- [Data for review]
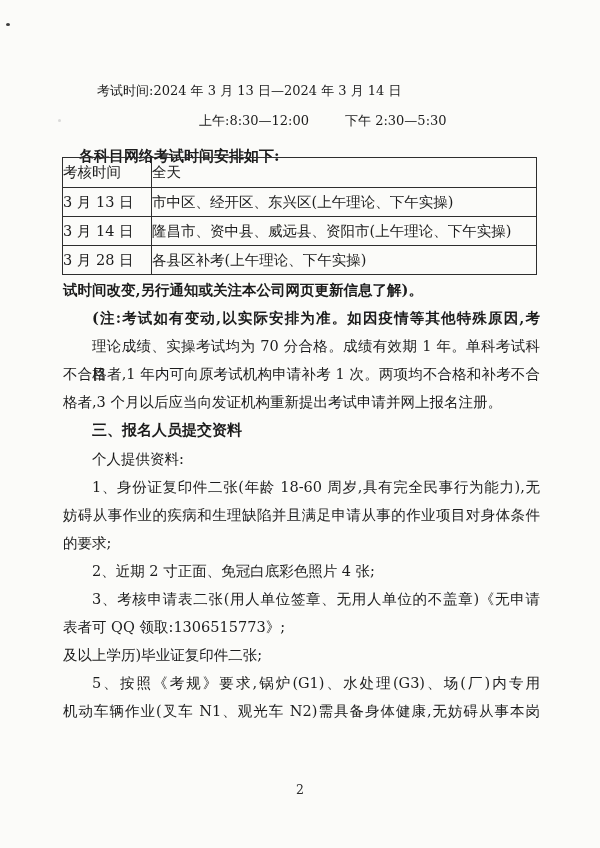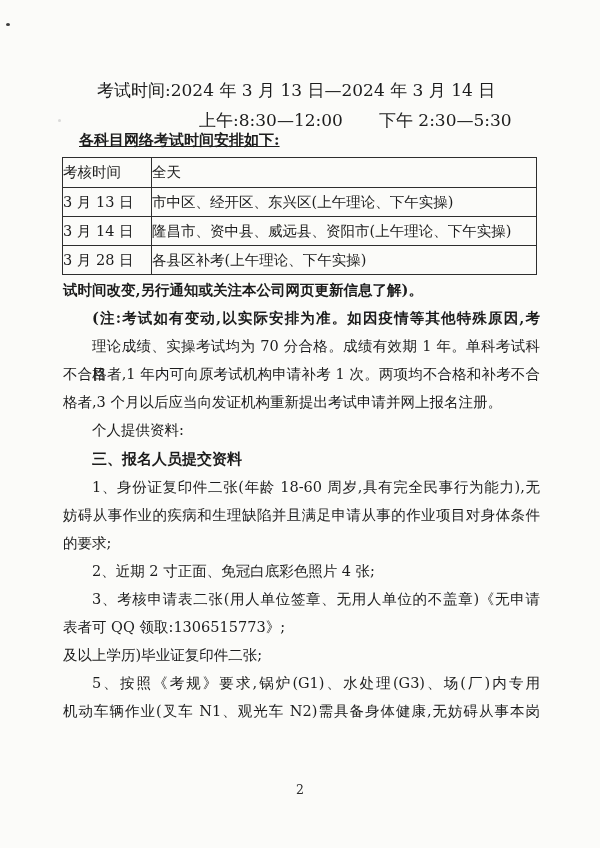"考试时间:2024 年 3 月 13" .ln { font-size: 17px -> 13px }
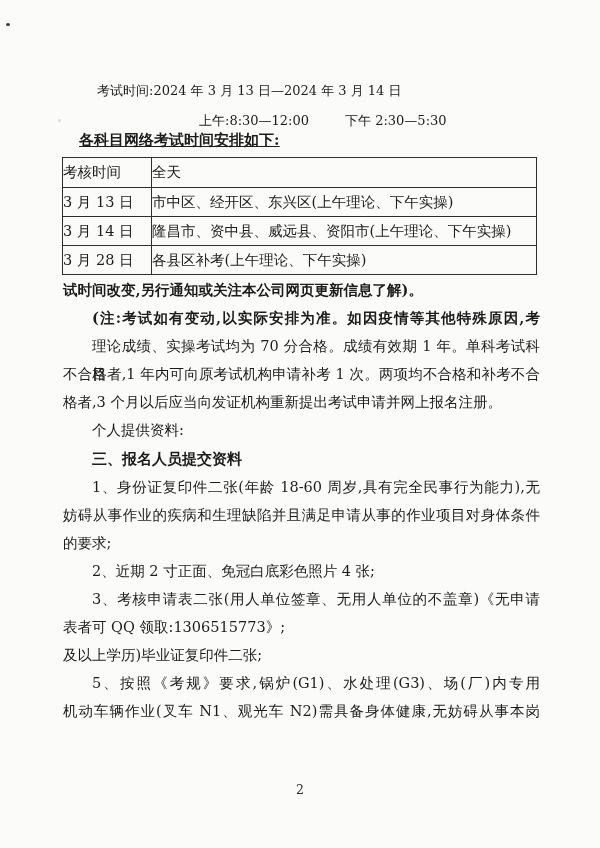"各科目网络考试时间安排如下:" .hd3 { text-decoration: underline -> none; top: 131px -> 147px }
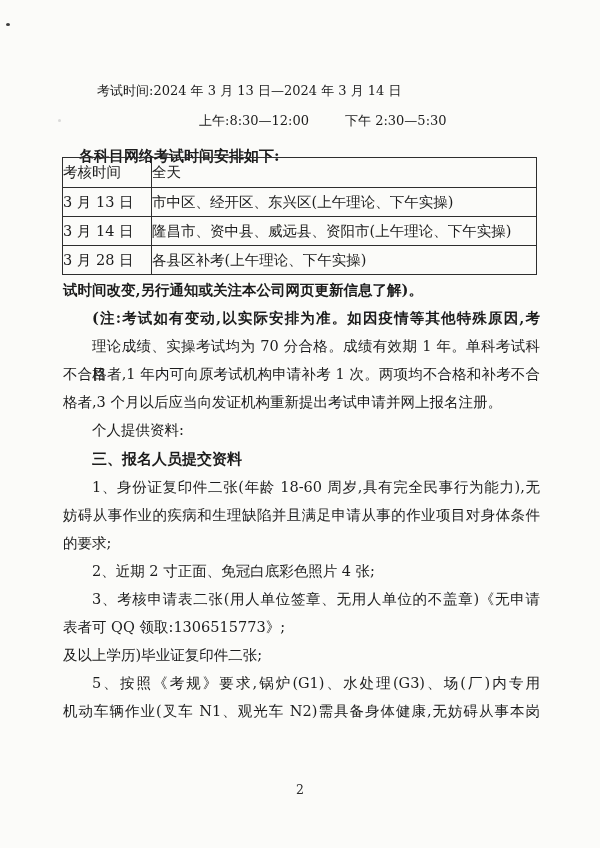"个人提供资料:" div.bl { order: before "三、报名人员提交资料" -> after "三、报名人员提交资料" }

--

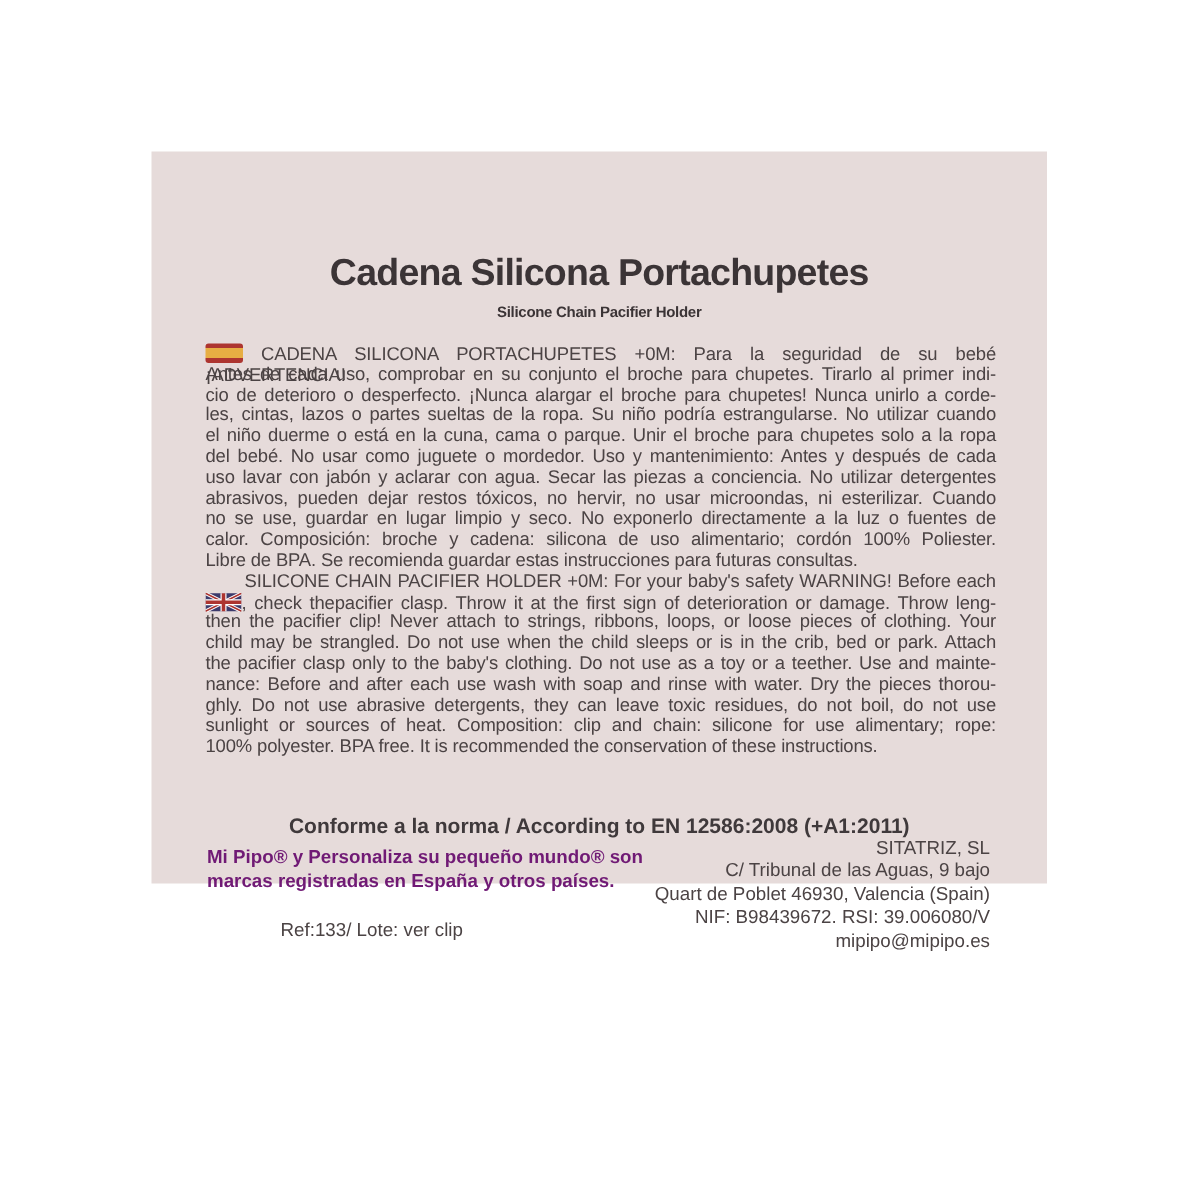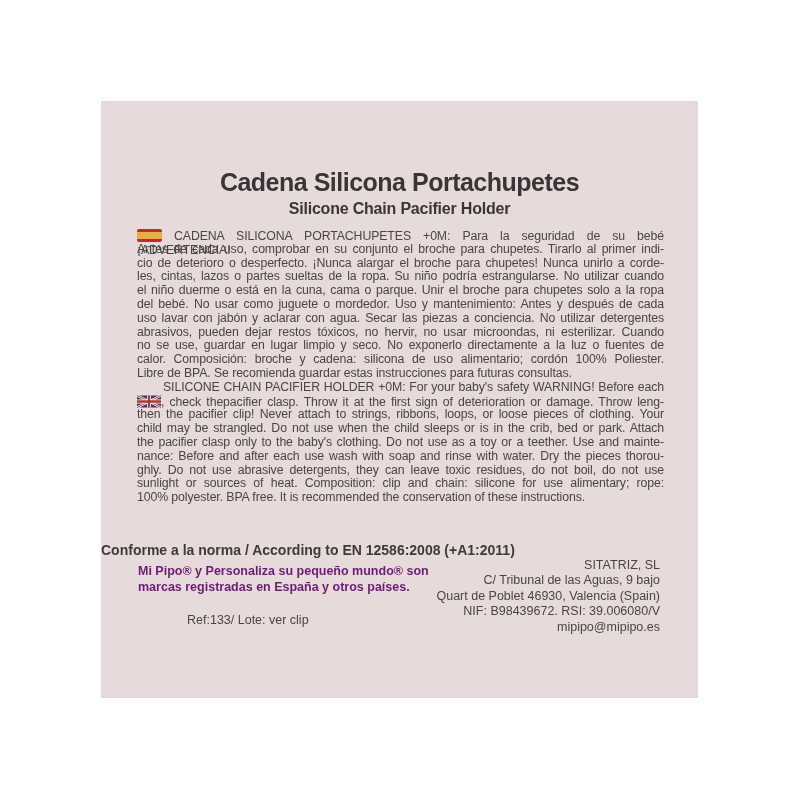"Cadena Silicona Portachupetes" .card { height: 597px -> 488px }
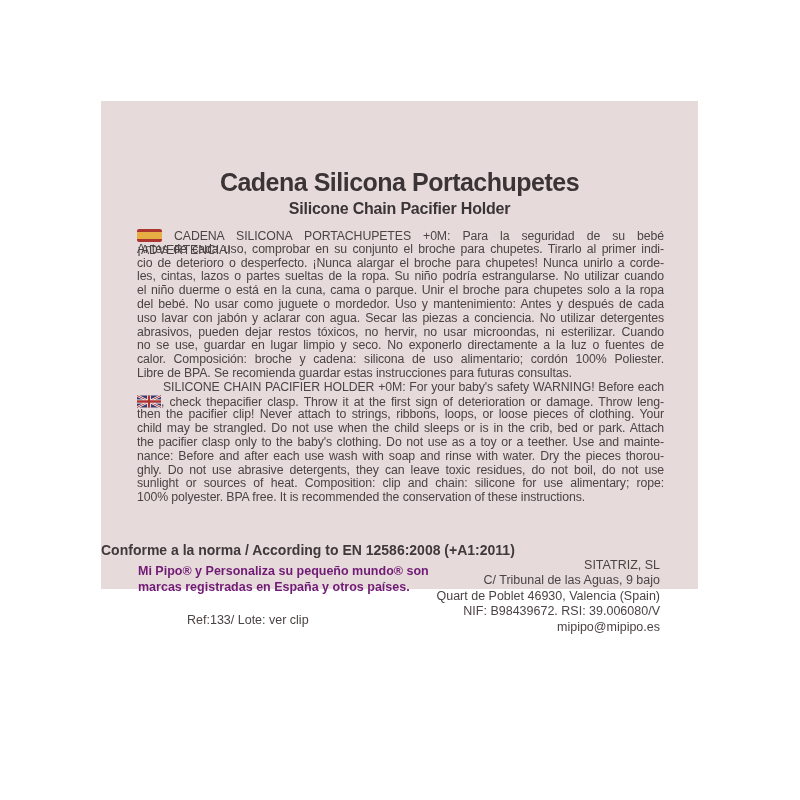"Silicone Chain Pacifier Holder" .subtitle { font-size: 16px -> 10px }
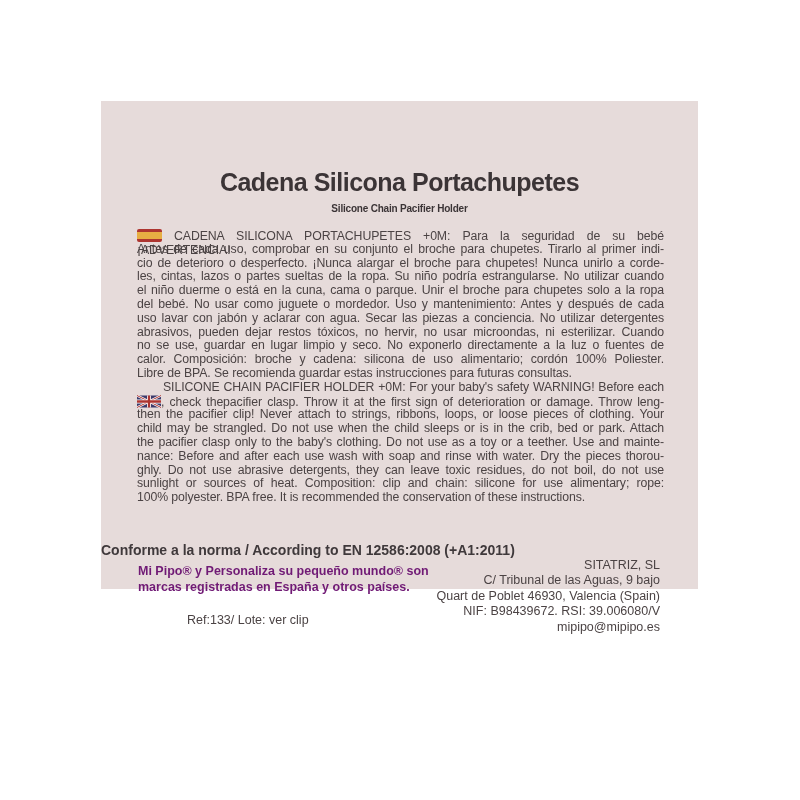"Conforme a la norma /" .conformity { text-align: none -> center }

- [Task instructions]
Print everything from the line with "height: 597px ->" down to the line with "text-align: none ->" in the entries above, both lines included and nothing more, without the pictures.

- [Output for this task]
"Cadena Silicona Portachupetes" .card { height: 597px -> 488px }
"Silicone Chain Pacifier Holder" .subtitle { font-size: 16px -> 10px }
"Conforme a la norma /" .conformity { text-align: none -> center }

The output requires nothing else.